Cinq universités européennes sont associées pour mettre en place un système capable de démêler le vrai du faux sur les réseaux sociaux.

Photo d\'illustration présentant le compte de Twitter sur le réseau social éponyme, en novembre 2013.
Photo d'illustration présentant le compte de Twitter sur le réseau social éponyme, en novembre 2013. (DAMIEN MEYER / AFP)

Elle court, elle court, la rumeur... Pour tenter de distinguer le vrai du faux, des chercheurs tentent d'élaborer un système capable d'identifier les fausses informations publiées sur les réseaux sociaux. Au total, cinq universités européennes sont partenaires du programme baptisé "PHEME" (en anglais), sous la direction de la faculté de Sheffield (Royaume-Uni). Le projet est mené sur trois ans, avec des financements de l'Union européenne.

Aujourd'hui, "on n'a pas le temps de faire la part entre les mensonges et la vérité", explique Kalina Bontcheva, qui dirige l'équipe. Il est du coup "difficile (...) d'étouffer un mensonge afin de calmer une situation", ajoute-t-elle. L'objectif est donc de vérifier en temps réel les informations pour permettre aux gouvernements, services de secours, médias et entreprises de répondre plus efficacement à des rumeurs infondées.

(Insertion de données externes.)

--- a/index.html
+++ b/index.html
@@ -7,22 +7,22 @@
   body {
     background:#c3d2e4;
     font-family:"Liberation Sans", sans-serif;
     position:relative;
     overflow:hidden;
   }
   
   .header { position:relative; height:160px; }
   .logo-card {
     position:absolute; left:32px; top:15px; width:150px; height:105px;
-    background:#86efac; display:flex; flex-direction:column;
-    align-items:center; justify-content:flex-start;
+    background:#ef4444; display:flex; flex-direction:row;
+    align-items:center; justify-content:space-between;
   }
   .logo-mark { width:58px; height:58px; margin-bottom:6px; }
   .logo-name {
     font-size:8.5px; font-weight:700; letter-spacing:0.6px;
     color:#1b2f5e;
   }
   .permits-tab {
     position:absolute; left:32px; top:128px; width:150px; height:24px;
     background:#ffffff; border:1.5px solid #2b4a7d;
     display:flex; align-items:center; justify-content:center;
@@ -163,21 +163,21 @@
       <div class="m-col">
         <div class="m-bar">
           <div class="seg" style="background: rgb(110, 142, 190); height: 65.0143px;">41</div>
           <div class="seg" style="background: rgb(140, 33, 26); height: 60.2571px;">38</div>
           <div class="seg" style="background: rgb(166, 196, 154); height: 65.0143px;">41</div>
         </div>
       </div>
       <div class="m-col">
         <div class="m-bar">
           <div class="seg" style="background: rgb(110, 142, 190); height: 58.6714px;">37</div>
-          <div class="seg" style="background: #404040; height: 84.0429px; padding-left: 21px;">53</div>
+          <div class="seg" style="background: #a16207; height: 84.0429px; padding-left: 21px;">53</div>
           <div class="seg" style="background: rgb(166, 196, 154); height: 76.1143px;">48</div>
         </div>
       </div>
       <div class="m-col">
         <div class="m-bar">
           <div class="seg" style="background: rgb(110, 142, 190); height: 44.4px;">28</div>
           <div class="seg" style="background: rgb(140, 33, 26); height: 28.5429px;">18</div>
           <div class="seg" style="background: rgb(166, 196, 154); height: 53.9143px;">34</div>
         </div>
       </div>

Une version attendue dans 18 mois

Le projet doit identifier quatre types d'informations peu fiables: les spéculations, la controverse, la fausse information et la désinformation. Pour établir si une donnée est exacte ou non, les chercheurs comptent utiliser trois facteurs : l'information en tant que telle, un système de vérification via des sources fiables et la diffusion de l'information. Le résultat de cette recherche pourra apparaître sur l'écran de l'utilisateur.

Une première version de ce "détecteur de mensonges" est attendue dans 18 mois. En attendant, il est toujours possible de vérifier sur le site Hoaxbuster.com, qui démonte patiemment les rumeurs les plus en vue sur la toile.